BlackBerry Workspaces Server is a system designed for system administrators to manage workspaces, devices, and users. A recent vulnerability with this service involves taking advantage of an Application Programming Interface (API) with the service. An API is a set of subroutine definitions, protocols, and tools for building application software in computer systems. Gotham Digital Services (GDS), a cybersecurity research company,  disclosed two vulnerabilities with this service to the public on October 16 with the coordination of BlackBerry.
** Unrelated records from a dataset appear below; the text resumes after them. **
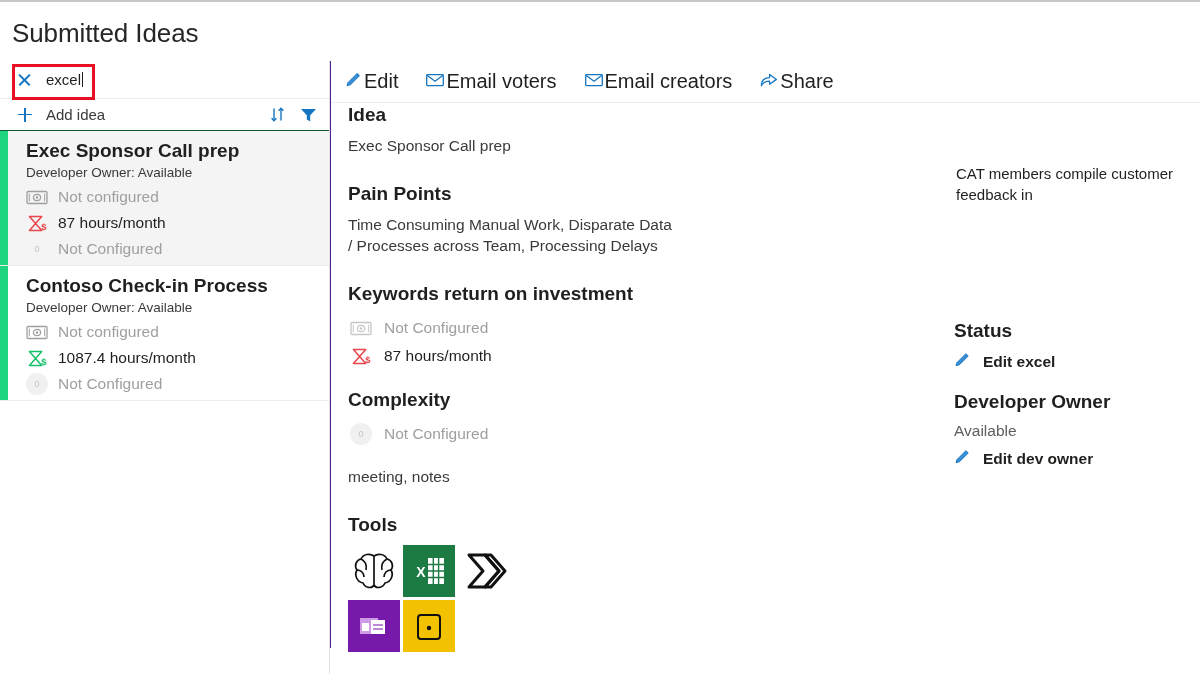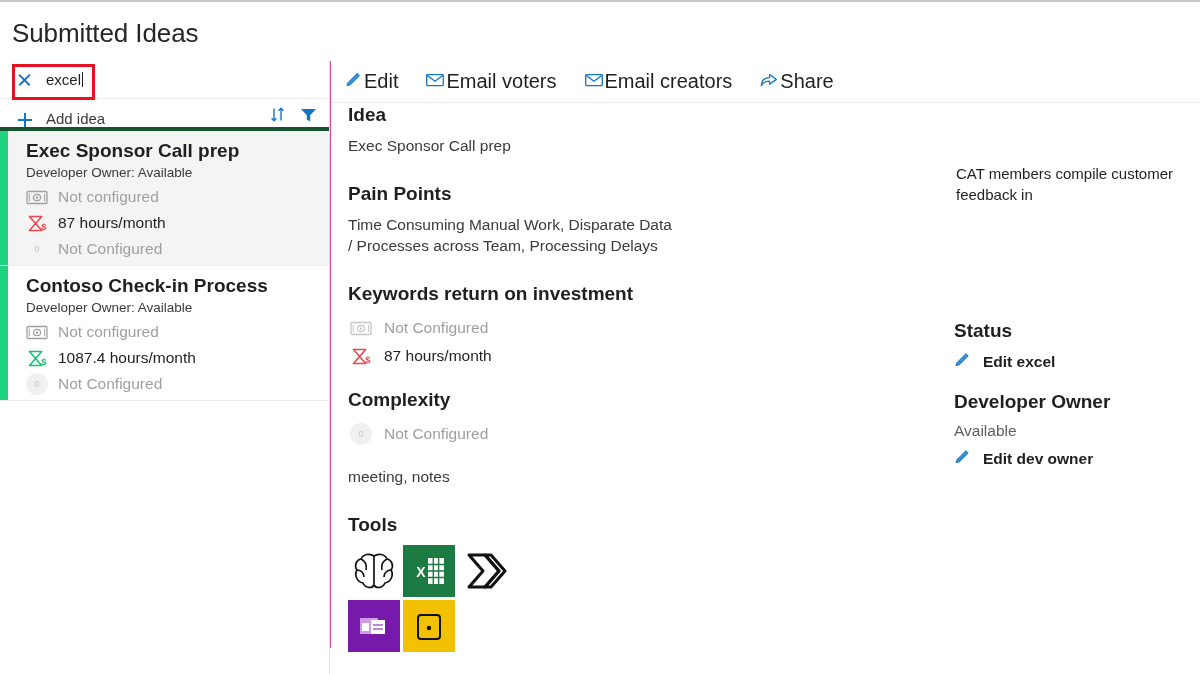--- a/index.html
+++ b/index.html
@@ -11,7 +11,7 @@
     color: #333333;
     overflow: hidden;
   }
-  .app { position: relative; width: 1200px; height: 648px; background:#ec4899; }
+  .app { position: relative; width: 1200px; height: 648px; background:#4c1d95; }
 
   
   .top-hairline {

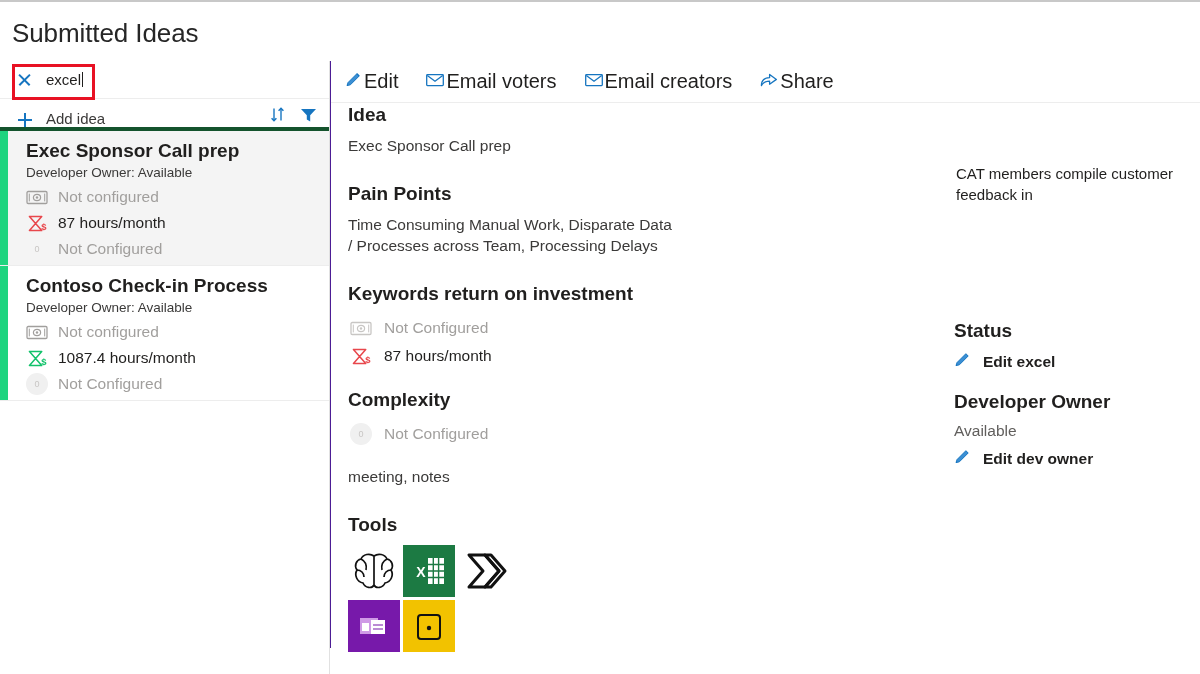--- a/index.html
+++ b/index.html
@@ -64,8 +64,8 @@
 
   .add-row {
     position:absolute; left:0; top:38px; width:329px; height:32px;
-    border-bottom:4px solid #14532d;
-    display:flex; align-items:flex-end;
+    border-bottom:1px solid #14532d;
+    display:flex; align-items:center;
   }
   .plus-icon {
     margin-left:18px; width:14px; height:14px; position:relative;

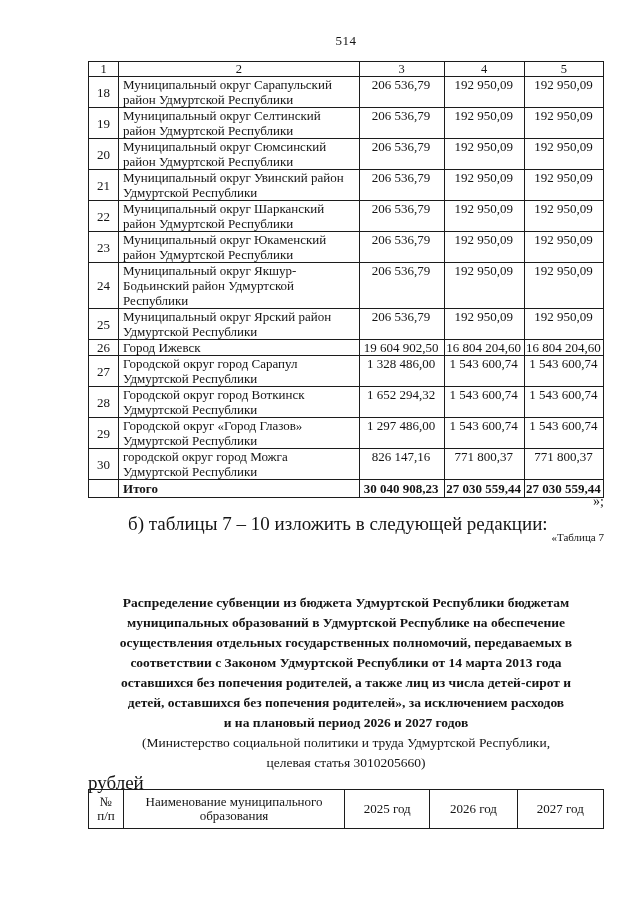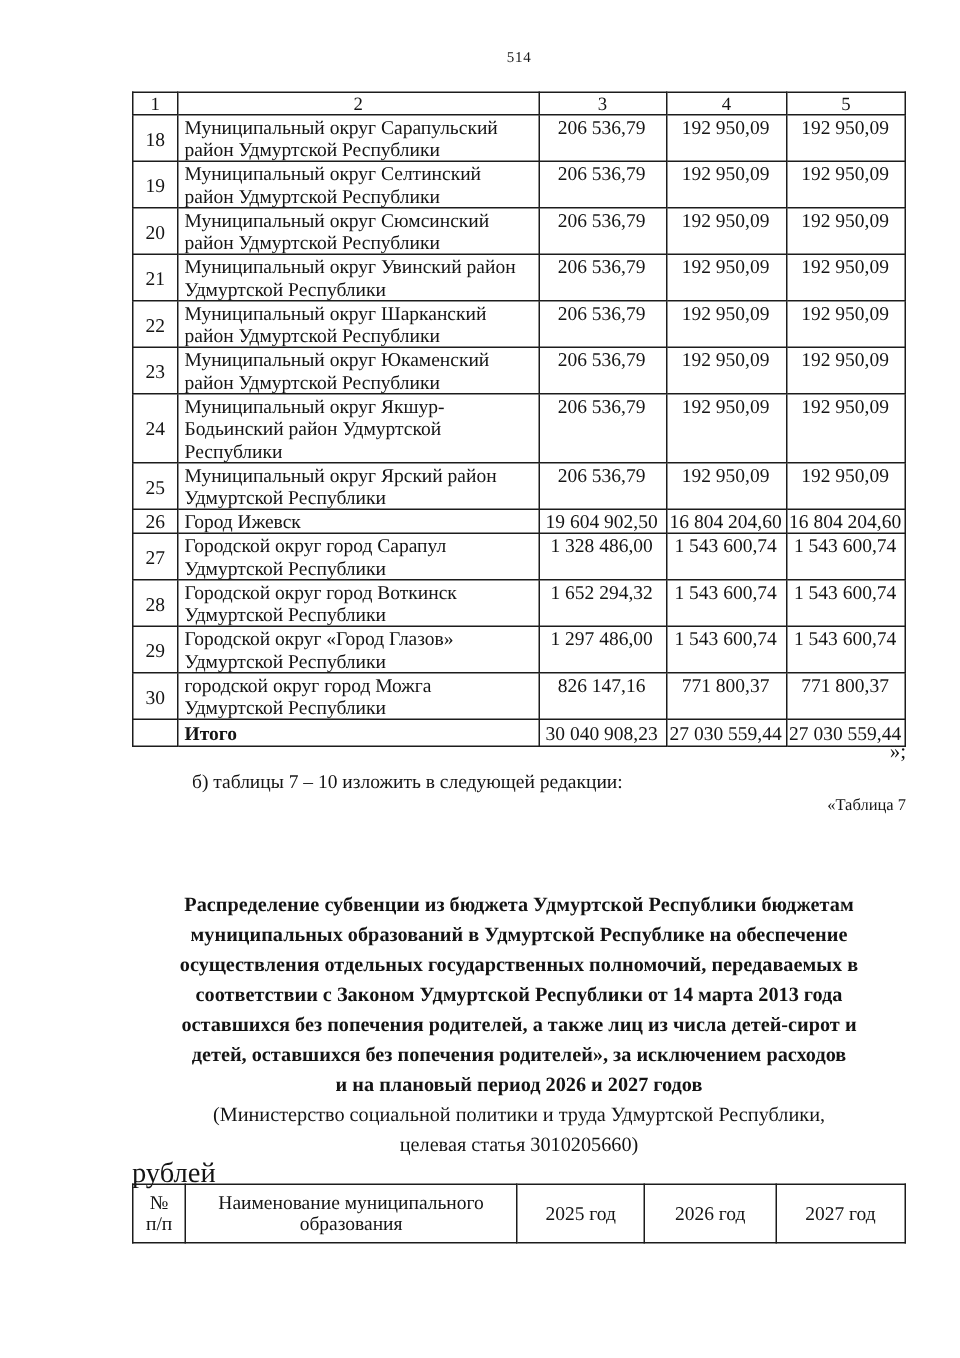--- a/index.html
+++ b/index.html
@@ -9,7 +9,7 @@
     overflow:hidden;
   }
   .abs{position:absolute;left:88px;width:516px;}
-  .page-number{top:33px;text-align:center;font-size:10px;letter-spacing:.5px;}
+  .page-number{top:33px;text-align:center;font-size:13px;letter-spacing:.5px;}
 
   table{border-collapse:collapse;table-layout:fixed;width:516px;}
   td{border:1px solid #1c1c1c;overflow:hidden;}

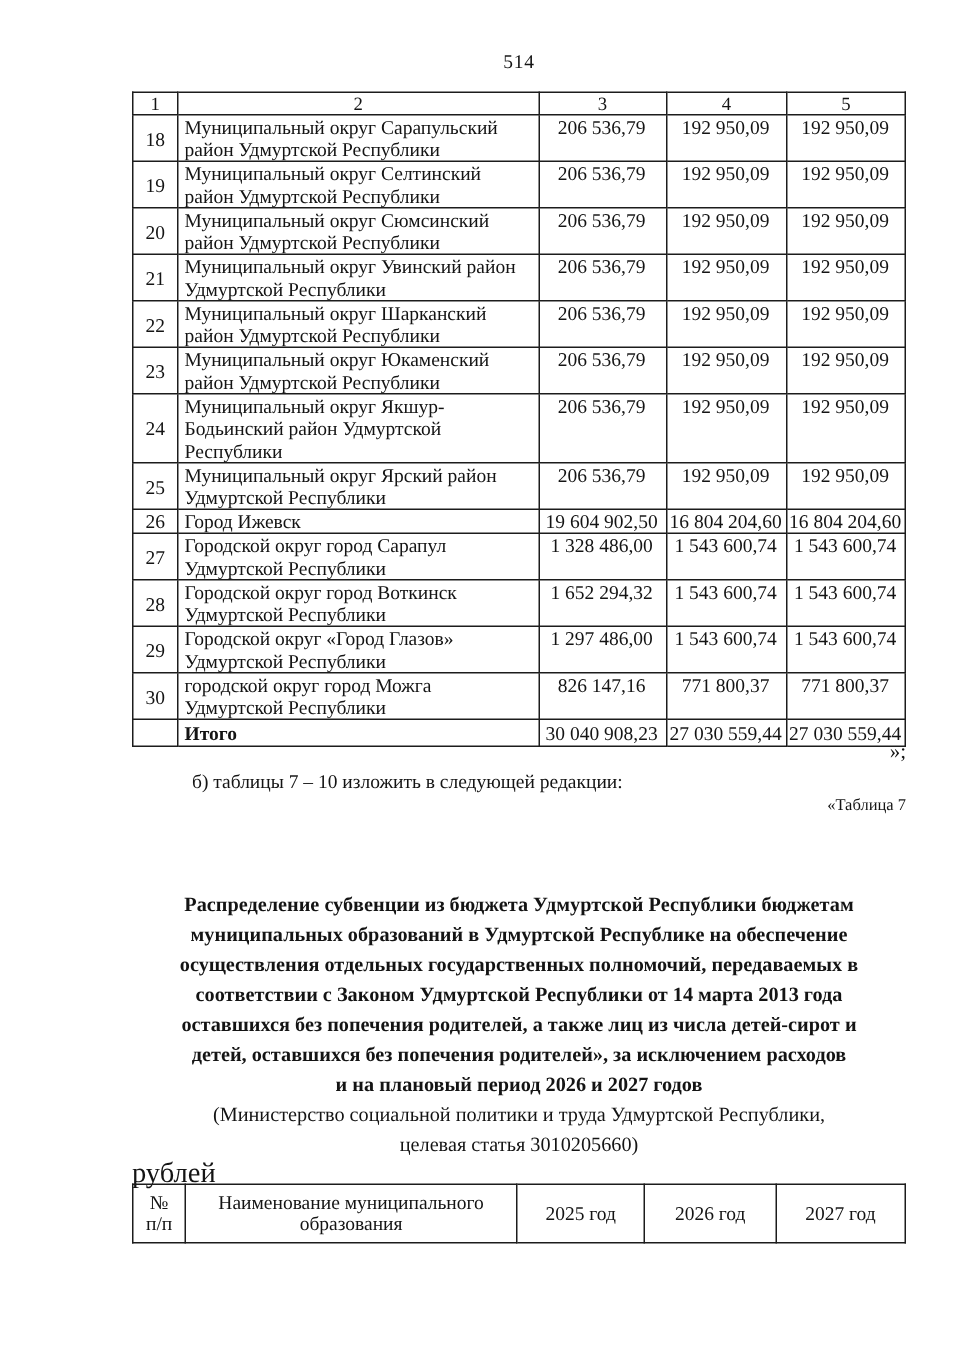--- a/index.html
+++ b/index.html
@@ -21,7 +21,7 @@
   .t1 .c-num{text-align:center;vertical-align:middle;}
   .t1 .c-name{text-align:left;vertical-align:top;padding:0 3px 0 4px;}
   .t1 .c-val{text-align:center;vertical-align:top;padding:0 2px 0 1px;white-space:nowrap;}
-  .t1 .total td{font-weight:normal;height:17px;vertical-align:middle;}
+  .t1 .total td{font-weight:bold;height:17px;vertical-align:middle;}
   .t1 .total .c-name{font-weight:bold;}
 
   

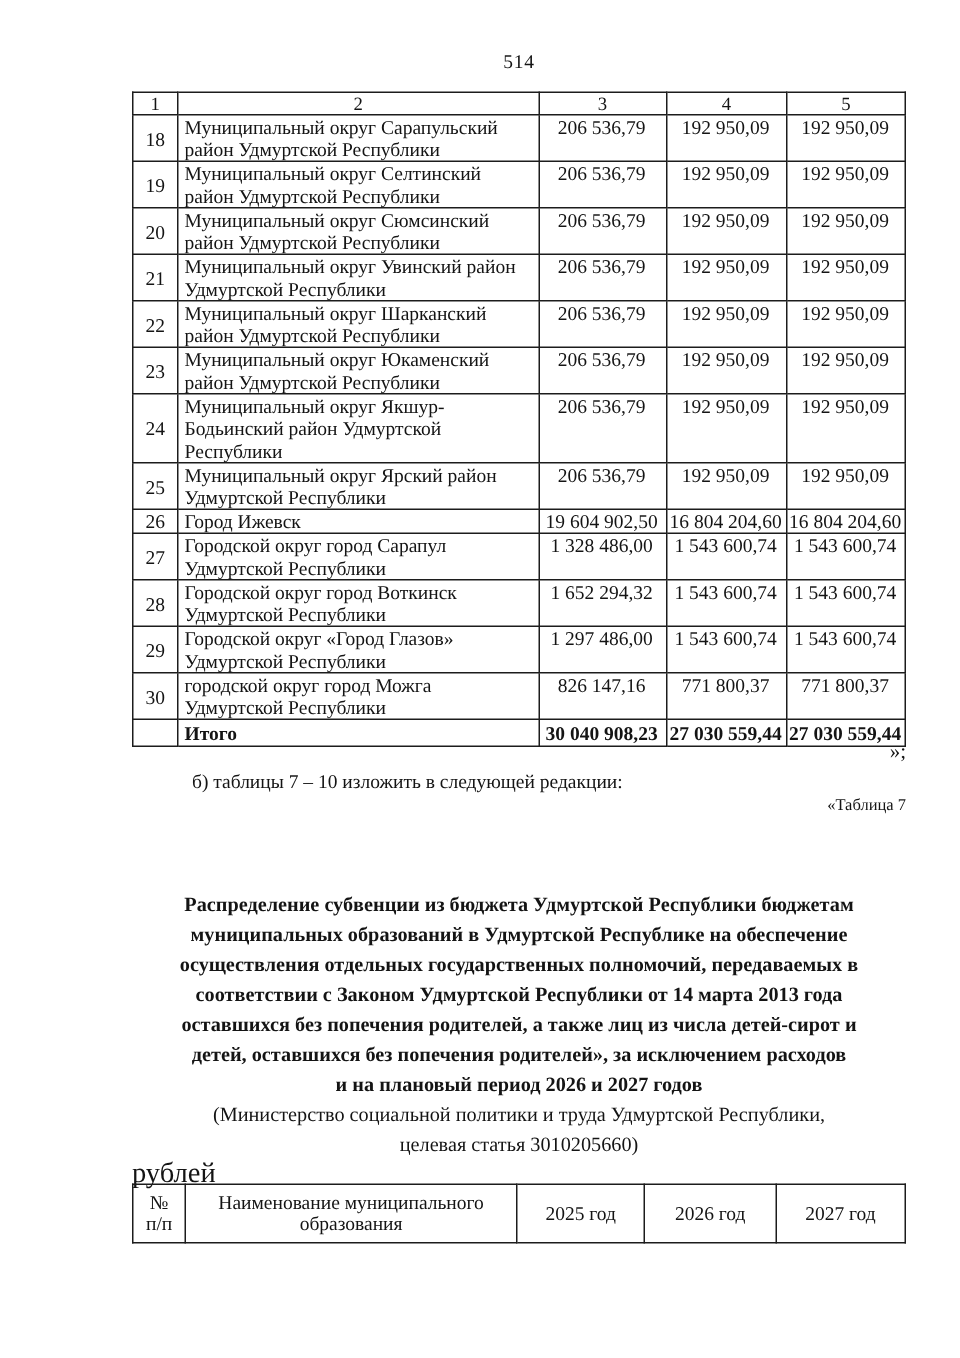--- a/index.html
+++ b/index.html
@@ -26,7 +26,7 @@
 
   
   .closing-mark{top:494px;text-align:right;font-size:14px;}
-  .paragraph{top:513px;padding-left:40px;font-size:13px;box-sizing:border-box;}
+  .paragraph{top:513px;padding-left:40px;font-size:19px;box-sizing:border-box;}
   .table-label{top:531px;text-align:right;font-size:11px;}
There are two vulnerabilities with the API inside BlackBerry Workspaces that allow an attacker to submit an unauthenticated request to eventually allow remote code execution on the server. These vulnerabilities are tracked as CVE-2017-9368: Sensitive Information Disclosure, with a Common Vulnerability Scoring System version 3 (CVSSv3) of 4.3, and CVE-2017-9367: Directory Traversal, with a CVSSv3 of 8.1.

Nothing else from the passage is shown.